## Working data
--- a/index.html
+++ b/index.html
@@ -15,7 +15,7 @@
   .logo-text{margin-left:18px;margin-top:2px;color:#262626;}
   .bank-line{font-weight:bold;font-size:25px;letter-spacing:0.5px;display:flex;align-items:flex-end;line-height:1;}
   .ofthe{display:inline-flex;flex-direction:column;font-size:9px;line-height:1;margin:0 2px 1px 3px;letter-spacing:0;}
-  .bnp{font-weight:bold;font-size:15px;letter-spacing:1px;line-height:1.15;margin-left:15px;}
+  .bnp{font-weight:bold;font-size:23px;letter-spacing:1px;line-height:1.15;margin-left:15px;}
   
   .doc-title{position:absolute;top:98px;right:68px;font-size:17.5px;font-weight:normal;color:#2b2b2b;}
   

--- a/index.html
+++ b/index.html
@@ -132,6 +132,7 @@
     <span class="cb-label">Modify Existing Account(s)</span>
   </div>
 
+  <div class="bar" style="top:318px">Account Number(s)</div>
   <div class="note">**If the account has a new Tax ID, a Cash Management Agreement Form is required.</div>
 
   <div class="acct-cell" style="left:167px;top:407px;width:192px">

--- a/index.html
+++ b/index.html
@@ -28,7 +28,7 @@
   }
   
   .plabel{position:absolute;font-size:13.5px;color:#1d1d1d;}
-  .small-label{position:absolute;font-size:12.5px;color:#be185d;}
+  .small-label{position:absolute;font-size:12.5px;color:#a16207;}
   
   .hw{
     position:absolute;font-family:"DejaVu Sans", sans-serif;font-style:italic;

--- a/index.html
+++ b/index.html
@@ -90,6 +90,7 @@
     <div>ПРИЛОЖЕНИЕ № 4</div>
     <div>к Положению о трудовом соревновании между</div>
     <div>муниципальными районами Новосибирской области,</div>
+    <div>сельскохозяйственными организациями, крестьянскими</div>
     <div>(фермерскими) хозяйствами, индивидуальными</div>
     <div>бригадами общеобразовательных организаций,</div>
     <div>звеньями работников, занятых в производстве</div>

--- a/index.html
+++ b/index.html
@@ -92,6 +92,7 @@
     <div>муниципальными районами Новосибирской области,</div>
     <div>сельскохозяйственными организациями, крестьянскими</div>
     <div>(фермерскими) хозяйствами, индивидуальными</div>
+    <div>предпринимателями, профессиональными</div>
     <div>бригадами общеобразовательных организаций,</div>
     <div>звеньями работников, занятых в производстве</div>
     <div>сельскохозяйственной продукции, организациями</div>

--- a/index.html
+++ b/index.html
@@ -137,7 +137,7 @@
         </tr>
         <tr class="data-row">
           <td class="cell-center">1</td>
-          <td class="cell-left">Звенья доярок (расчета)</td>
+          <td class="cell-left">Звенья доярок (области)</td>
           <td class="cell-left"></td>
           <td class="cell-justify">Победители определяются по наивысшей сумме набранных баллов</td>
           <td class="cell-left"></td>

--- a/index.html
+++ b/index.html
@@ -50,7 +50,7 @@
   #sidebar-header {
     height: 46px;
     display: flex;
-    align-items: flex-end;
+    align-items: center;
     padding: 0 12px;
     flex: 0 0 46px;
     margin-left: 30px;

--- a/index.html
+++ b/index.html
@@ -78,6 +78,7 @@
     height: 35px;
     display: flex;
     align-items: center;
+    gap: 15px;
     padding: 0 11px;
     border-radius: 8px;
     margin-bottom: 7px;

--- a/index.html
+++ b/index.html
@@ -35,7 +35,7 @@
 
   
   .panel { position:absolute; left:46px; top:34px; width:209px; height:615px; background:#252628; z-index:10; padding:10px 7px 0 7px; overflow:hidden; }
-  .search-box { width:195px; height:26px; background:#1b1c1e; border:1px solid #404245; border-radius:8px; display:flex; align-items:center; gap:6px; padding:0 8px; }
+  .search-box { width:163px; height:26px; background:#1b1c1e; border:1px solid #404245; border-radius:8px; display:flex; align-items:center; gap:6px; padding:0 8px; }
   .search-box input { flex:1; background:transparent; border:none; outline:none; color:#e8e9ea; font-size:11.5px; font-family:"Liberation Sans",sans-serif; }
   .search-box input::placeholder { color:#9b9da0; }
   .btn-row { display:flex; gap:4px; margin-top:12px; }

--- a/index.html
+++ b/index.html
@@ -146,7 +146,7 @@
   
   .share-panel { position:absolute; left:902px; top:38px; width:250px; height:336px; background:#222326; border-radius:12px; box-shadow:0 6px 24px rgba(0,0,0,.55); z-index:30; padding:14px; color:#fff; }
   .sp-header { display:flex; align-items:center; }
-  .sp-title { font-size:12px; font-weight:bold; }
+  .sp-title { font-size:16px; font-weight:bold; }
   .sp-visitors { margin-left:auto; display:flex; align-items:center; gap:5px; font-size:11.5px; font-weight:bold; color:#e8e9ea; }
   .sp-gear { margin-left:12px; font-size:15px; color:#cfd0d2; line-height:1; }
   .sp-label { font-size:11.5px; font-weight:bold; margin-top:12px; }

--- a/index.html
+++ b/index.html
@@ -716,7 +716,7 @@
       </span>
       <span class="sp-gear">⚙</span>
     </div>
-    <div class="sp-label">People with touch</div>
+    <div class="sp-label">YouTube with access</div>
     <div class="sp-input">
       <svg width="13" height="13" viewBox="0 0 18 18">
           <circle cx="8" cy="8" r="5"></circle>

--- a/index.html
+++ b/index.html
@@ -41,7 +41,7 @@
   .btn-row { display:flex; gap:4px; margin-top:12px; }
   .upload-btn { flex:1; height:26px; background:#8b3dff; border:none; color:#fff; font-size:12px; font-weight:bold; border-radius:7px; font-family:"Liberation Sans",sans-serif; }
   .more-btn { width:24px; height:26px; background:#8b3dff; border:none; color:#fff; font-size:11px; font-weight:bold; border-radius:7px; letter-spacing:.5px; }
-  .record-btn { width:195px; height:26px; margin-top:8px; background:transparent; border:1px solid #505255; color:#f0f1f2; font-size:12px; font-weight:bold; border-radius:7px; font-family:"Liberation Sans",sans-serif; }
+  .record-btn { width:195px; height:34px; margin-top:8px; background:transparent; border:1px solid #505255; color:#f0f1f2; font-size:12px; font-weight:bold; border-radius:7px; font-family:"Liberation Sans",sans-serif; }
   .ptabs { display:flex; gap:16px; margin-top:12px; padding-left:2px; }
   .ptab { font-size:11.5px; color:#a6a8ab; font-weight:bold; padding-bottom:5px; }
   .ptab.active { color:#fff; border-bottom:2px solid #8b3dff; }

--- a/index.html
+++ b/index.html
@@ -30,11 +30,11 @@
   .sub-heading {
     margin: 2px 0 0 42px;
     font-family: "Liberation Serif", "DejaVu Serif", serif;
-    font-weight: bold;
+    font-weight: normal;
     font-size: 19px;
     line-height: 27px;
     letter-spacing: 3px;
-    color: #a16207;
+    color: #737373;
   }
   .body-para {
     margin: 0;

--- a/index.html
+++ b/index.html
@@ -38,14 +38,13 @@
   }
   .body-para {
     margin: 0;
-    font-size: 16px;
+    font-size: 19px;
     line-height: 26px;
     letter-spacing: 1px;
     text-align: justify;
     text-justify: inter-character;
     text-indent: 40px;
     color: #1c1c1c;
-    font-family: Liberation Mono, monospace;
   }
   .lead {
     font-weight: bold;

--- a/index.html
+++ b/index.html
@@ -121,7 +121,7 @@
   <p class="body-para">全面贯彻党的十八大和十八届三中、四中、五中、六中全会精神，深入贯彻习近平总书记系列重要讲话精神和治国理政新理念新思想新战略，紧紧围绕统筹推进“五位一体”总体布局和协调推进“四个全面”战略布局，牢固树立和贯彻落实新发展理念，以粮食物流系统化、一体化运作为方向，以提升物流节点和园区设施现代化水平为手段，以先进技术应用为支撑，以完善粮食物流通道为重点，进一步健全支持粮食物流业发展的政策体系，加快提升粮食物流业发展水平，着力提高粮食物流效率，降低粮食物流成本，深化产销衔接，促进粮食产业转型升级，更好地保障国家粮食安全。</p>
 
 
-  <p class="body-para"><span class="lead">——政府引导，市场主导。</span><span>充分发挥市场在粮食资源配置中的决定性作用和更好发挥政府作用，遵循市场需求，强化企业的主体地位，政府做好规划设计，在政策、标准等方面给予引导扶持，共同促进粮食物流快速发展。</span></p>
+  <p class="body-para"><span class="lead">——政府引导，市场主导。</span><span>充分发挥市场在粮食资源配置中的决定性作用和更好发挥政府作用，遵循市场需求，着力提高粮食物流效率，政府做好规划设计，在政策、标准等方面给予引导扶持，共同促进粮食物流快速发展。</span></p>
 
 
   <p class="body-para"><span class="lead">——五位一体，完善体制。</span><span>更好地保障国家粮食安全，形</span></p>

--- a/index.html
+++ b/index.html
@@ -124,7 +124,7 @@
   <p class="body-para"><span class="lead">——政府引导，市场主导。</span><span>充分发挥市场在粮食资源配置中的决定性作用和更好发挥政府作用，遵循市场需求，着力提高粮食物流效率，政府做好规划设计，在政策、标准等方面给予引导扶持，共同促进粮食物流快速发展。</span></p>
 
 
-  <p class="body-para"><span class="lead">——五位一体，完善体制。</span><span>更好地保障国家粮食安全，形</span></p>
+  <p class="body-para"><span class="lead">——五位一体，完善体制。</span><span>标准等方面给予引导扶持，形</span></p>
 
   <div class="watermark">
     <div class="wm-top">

## Exercise instructions
From the line containing "line-height: 27px;" to the final line above, output everything. Change nothing and add nothing.

## Written response
     line-height: 27px;
     letter-spacing: 3px;
-    color: #a16207;
+    color: #737373;
   }
   .body-para {
     margin: 0;

--- a/index.html
+++ b/index.html
@@ -38,14 +38,13 @@
   }
   .body-para {
     margin: 0;
-    font-size: 16px;
+    font-size: 19px;
     line-height: 26px;
     letter-spacing: 1px;
     text-align: justify;
     text-justify: inter-character;
     text-indent: 40px;
     color: #1c1c1c;
-    font-family: Liberation Mono, monospace;
   }
   .lead {
     font-weight: bold;

--- a/index.html
+++ b/index.html
@@ -121,7 +121,7 @@
   <p class="body-para">全面贯彻党的十八大和十八届三中、四中、五中、六中全会精神，深入贯彻习近平总书记系列重要讲话精神和治国理政新理念新思想新战略，紧紧围绕统筹推进“五位一体”总体布局和协调推进“四个全面”战略布局，牢固树立和贯彻落实新发展理念，以粮食物流系统化、一体化运作为方向，以提升物流节点和园区设施现代化水平为手段，以先进技术应用为支撑，以完善粮食物流通道为重点，进一步健全支持粮食物流业发展的政策体系，加快提升粮食物流业发展水平，着力提高粮食物流效率，降低粮食物流成本，深化产销衔接，促进粮食产业转型升级，更好地保障国家粮食安全。</p>
 
 
-  <p class="body-para"><span class="lead">——政府引导，市场主导。</span><span>充分发挥市场在粮食资源配置中的决定性作用和更好发挥政府作用，遵循市场需求，强化企业的主体地位，政府做好规划设计，在政策、标准等方面给予引导扶持，共同促进粮食物流快速发展。</span></p>
+  <p class="body-para"><span class="lead">——政府引导，市场主导。</span><span>充分发挥市场在粮食资源配置中的决定性作用和更好发挥政府作用，遵循市场需求，着力提高粮食物流效率，政府做好规划设计，在政策、标准等方面给予引导扶持，共同促进粮食物流快速发展。</span></p>
 
 
   <p class="body-para"><span class="lead">——五位一体，完善体制。</span><span>更好地保障国家粮食安全，形</span></p>

--- a/index.html
+++ b/index.html
@@ -124,7 +124,7 @@
   <p class="body-para"><span class="lead">——政府引导，市场主导。</span><span>充分发挥市场在粮食资源配置中的决定性作用和更好发挥政府作用，遵循市场需求，着力提高粮食物流效率，政府做好规划设计，在政策、标准等方面给予引导扶持，共同促进粮食物流快速发展。</span></p>
 
 
-  <p class="body-para"><span class="lead">——五位一体，完善体制。</span><span>更好地保障国家粮食安全，形</span></p>
+  <p class="body-para"><span class="lead">——五位一体，完善体制。</span><span>标准等方面给予引导扶持，形</span></p>
 
   <div class="watermark">
     <div class="wm-top">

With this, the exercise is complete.